The obvious inspiration and basis for this track is Toby Fox's "English" and it's meant to be a track for LE 'imself. As the act structure implied, it was designed for a battle with LE vs The Good Guys, but ultimately works as a "LE is doing something incredibly nasty and you guys better stay away!"
The track in more detail
I tried to be a bit more cinematic in my orchestral arrangement here. It's far from perfect, but it's better than previous attempts. Gotta keep pushin' yourself I guess.
Stuff you should be able to hear:
- Sburban Countdown (At the start and occasionally in other places)
- English (Should be obvious)
- Revelawesome (ARound 2:40)
- Black Hole / Green Sun (Twisted a bit, but after the Revelawesome section. The music box makes it noticeable, and 'English' is playing on top of it)
- Endless Climb (Subtly added at 3:37)
- Ruins at 4:03
- Penumbra Phantasm and hints of the finale of the SotDD section in Cascade at the end.
Stuff you didn't hear because the track ends before it gets going:
- Doctor
- Quite a bit of guitar
So why make another Medley fest?
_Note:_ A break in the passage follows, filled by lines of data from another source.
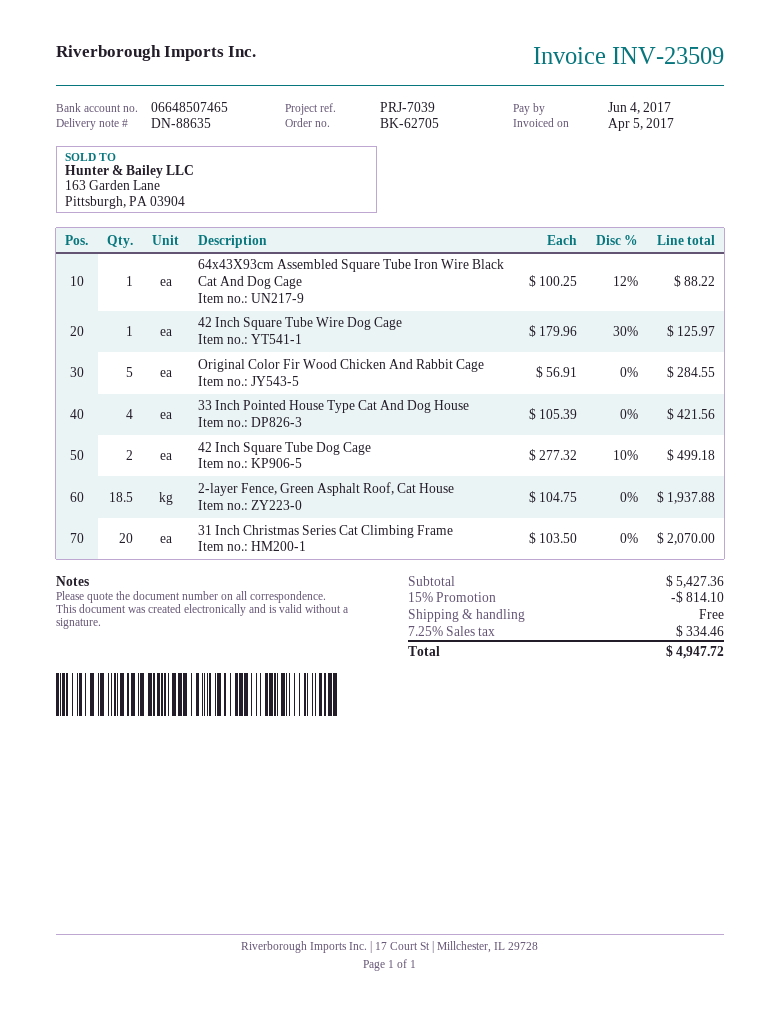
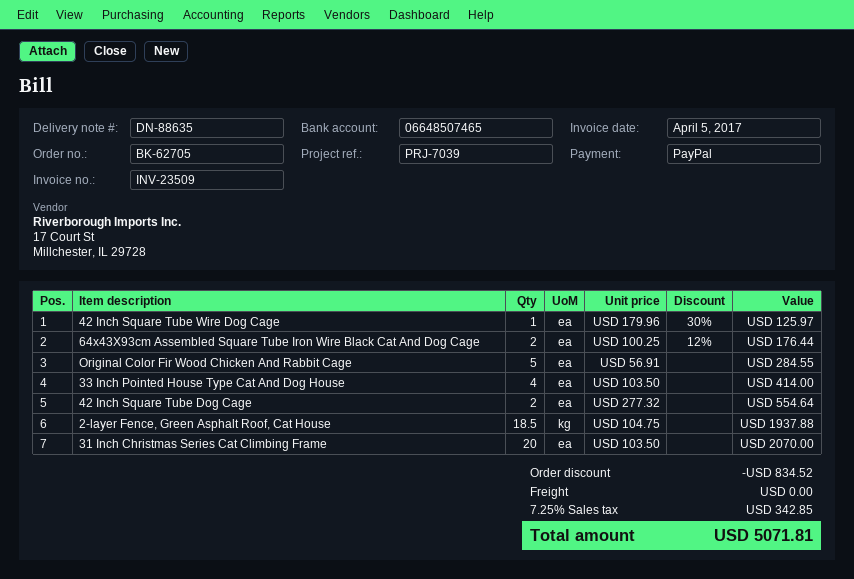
64x43X93cm Assembled Square Tube Iron Wire Black Cat And Dog Cage: 1 x 100.25 - 12% = 88.22 -> 2 x 100.25 - 12% = 176.44
33 Inch Pointed House Type Cat And Dog House: 4 x 105.39 = 421.56 -> 4 x 103.50 = 414.00
42 Inch Square Tube Dog Cage: 2 x 277.32 - 10% = 499.18 -> 2 x 277.32 = 554.64
discount: 814.10 -> 834.52
tax: 7.25% = 334.46 -> 7.25% = 342.85
total: 4947.72 -> 5071.81

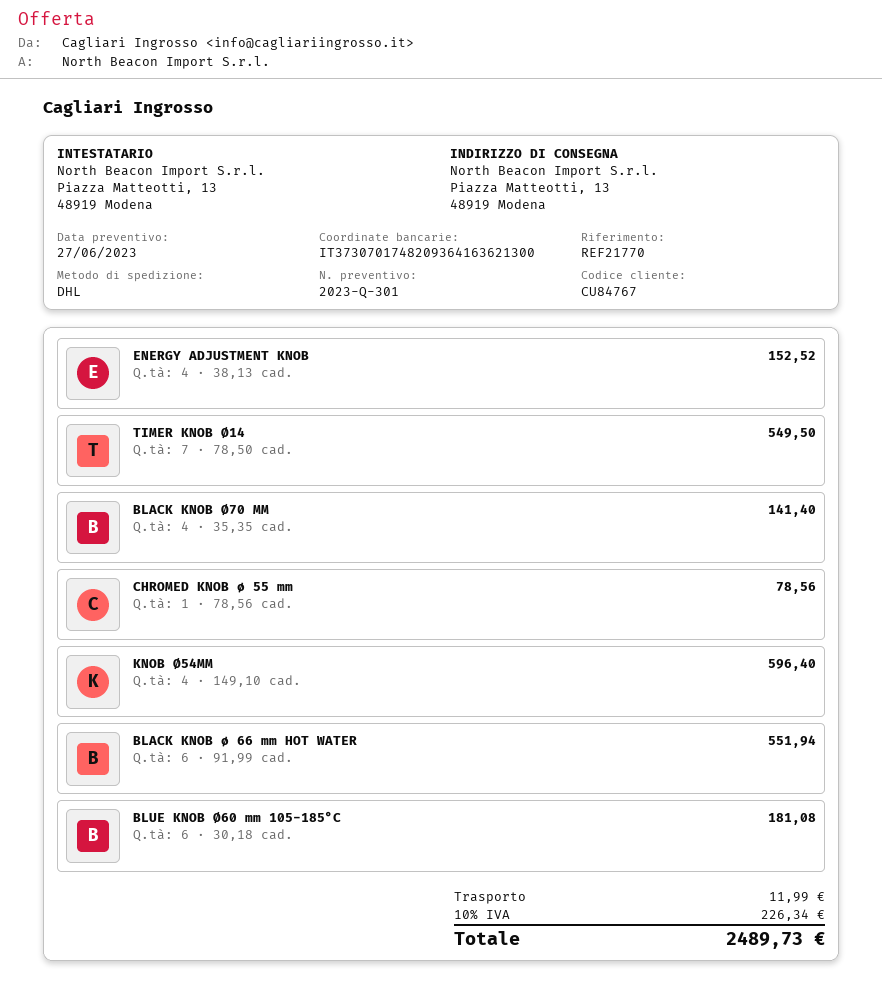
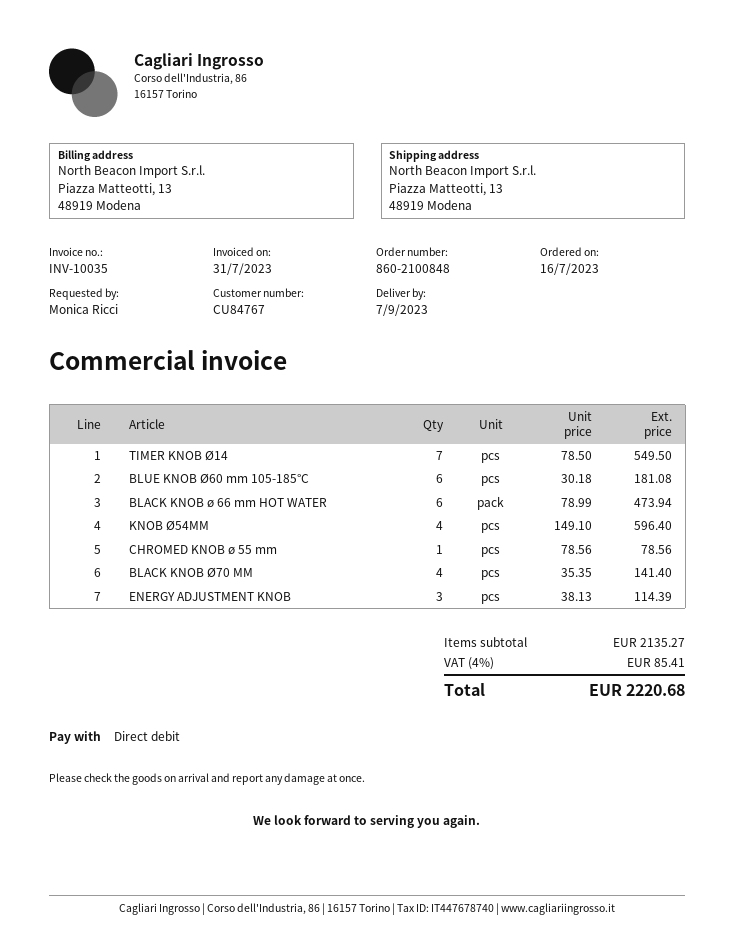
ENERGY ADJUSTMENT KNOB: 4 x 38.13 = 152.52 -> 3 x 38.13 = 114.39
BLACK KNOB ø 66 mm HOT WATER: 6 x 91.99 = 551.94 -> 6 x 78.99 = 473.94
shipping: 11.99 -> none
tax: 10% = 226.34 -> 4% = 85.41
total: 2489.73 -> 2220.68

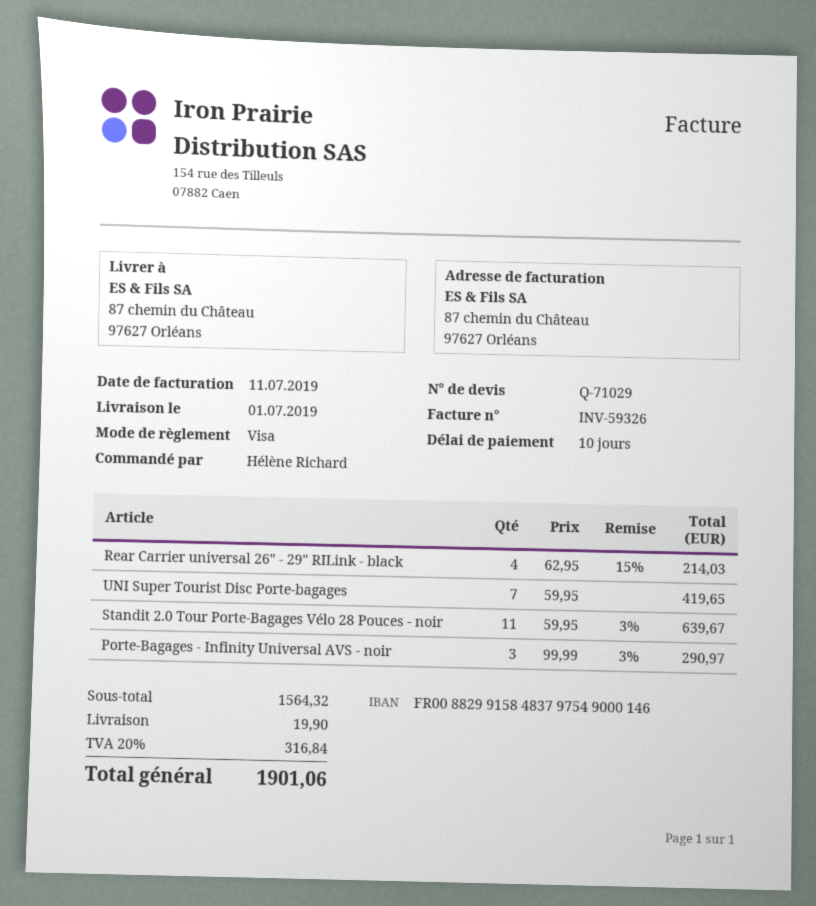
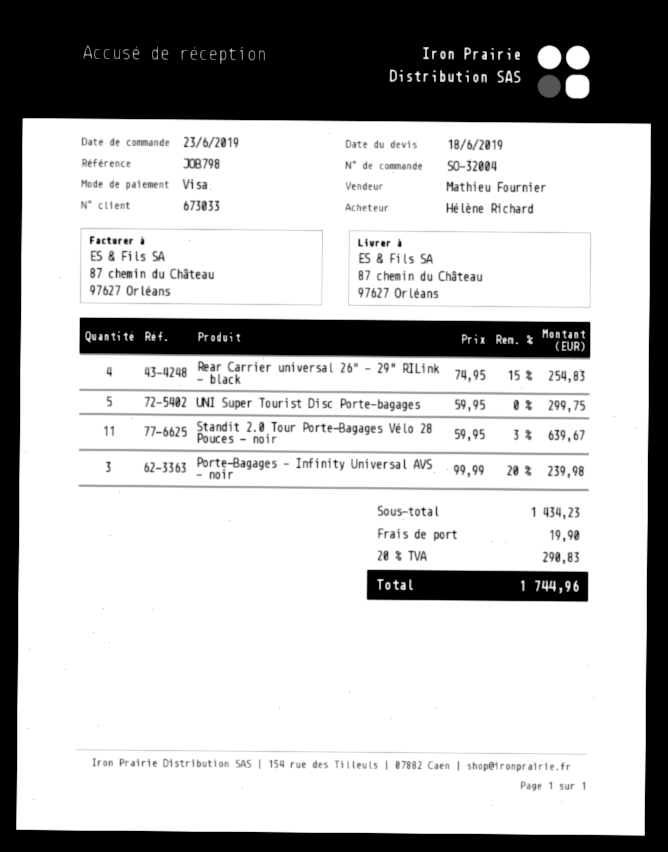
Rear Carrier universal 26" - 29" RILink - black: 4 x 62.95 - 15% = 214.03 -> 4 x 74.95 - 15% = 254.83
UNI Super Tourist Disc Porte-bagages: 7 x 59.95 = 419.65 -> 5 x 59.95 = 299.75
Porte-Bagages - Infinity Universal AVS - noir: 3 x 99.99 - 3% = 290.97 -> 3 x 99.99 - 20% = 239.98
subtotal: 1564.32 -> 1434.23
tax: 20% = 316.84 -> 20% = 290.83
total: 1901.06 -> 1744.96

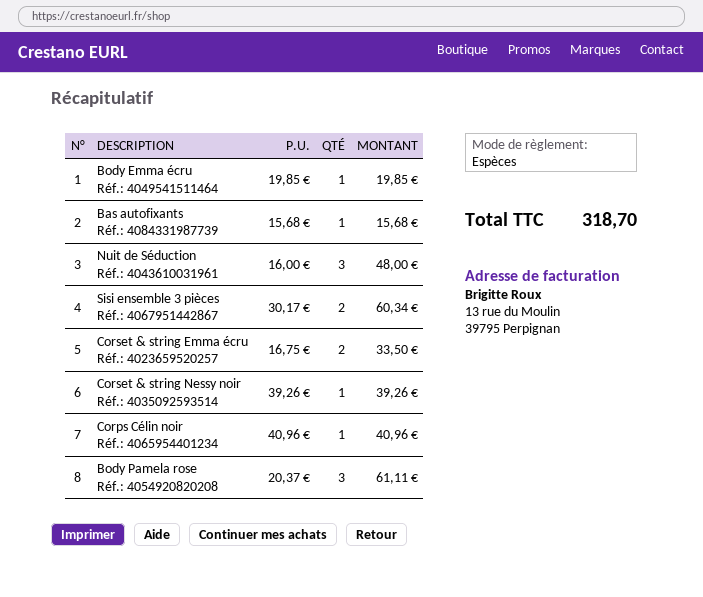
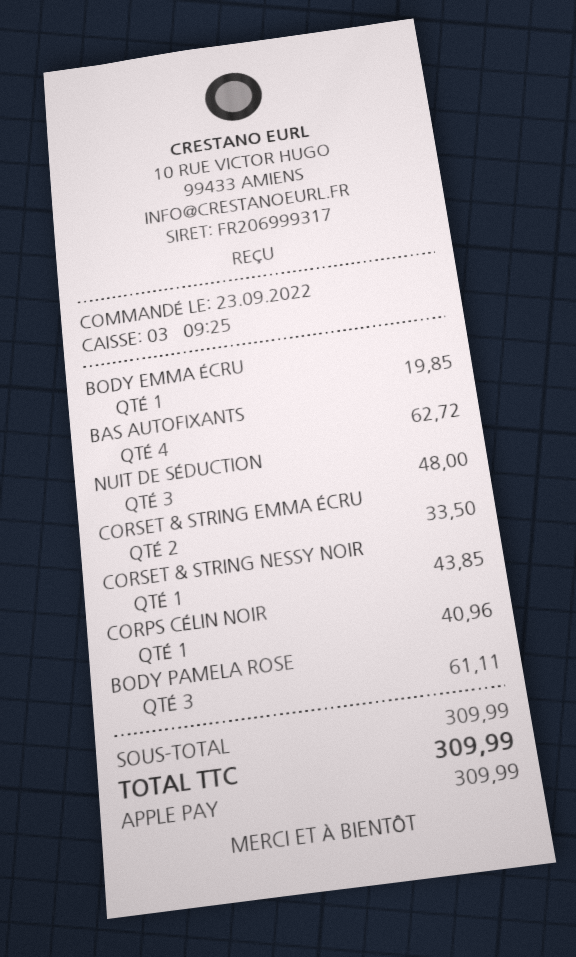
payment method: cash -> Apple Pay
Bas autofixants: 1 for 15.68 -> 4 for 62.72
Sisi ensemble 3 pièces: 2 for 60.34 -> none
Corset & string Nessy noir: 1 for 39.26 -> 1 for 43.85
total: 318.70 -> 309.99

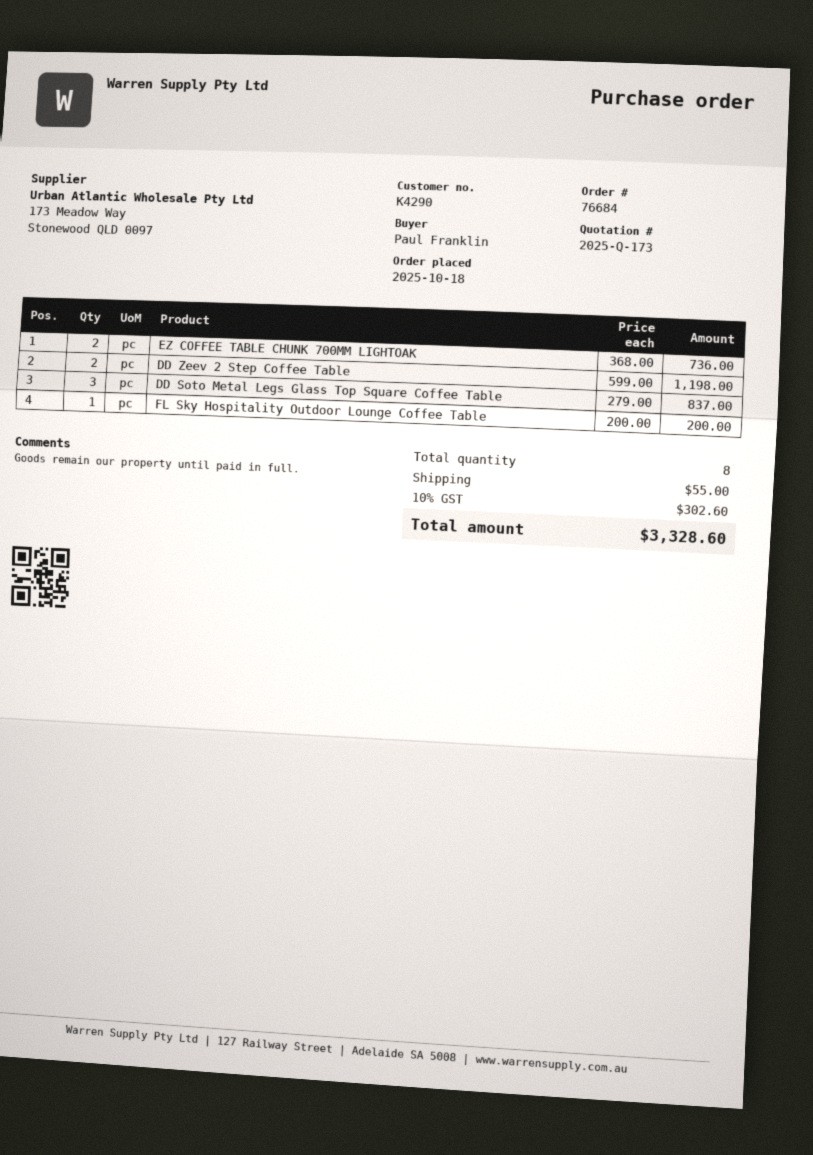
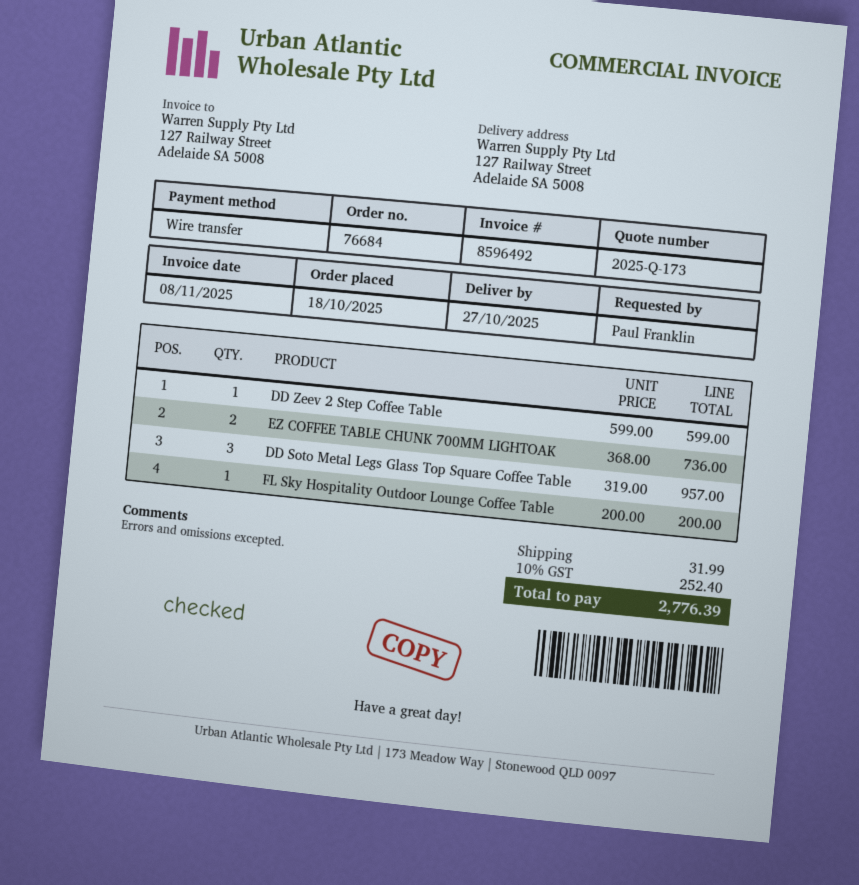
DD Zeev 2 Step Coffee Table: 2 x 599.00 = 1198.00 -> 1 x 599.00 = 599.00
DD Soto Metal Legs Glass Top Square Coffee Table: 3 x 279.00 = 837.00 -> 3 x 319.00 = 957.00
shipping: 55.00 -> 31.99
tax: 10% = 302.60 -> 10% = 252.40
total: 3328.60 -> 2776.39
Quite a lot of the HS themes blend really nicely together, and we can associate a lot of events and memories with past flashes (Revelawesome was used as a kind of gag, but here's it more sinister). I do like a good Medley, and judging from the reaction of Descend, RDA and the latest Solo Album, you guys do too!
The track was made in FL Studio. It mostly uses SoundsOnline EWQL VST libraries, namely:
- Symphonic Orchestra
- Symphonic Choirs (Shouty choir girls)
- Goliath (For some of the larger percussion and sound effects)
- Ministry of Rock (Guitar, some percussion and bass guitar)
And a few soundfonts.
When is it available?
Good question! I suspect you'll be waiting for Volume 10 to show up, which'll materialize after the solo albums and once we've got enough Cherubim goodness for you.
The Name
"Eternity's Shylock" is an odd one I'll grant you. It's alternative working title is "Eternity Served Cold".
"Eternity" should be obvious. He's a time travelling demon after all. "Shylock" is a bit more confusing and that leads us on to...
A bit of controversy with the name
"Shylock", as many of you know, is a character from "The Merchant of Venice". Specifically, a rather antagonistic Jewish Moneylender. You can read all about the antisemitism debate on the WIKI page but long story short, the character of Shylock has quite a bit of controversy surrounding the portrayal of the Jewish.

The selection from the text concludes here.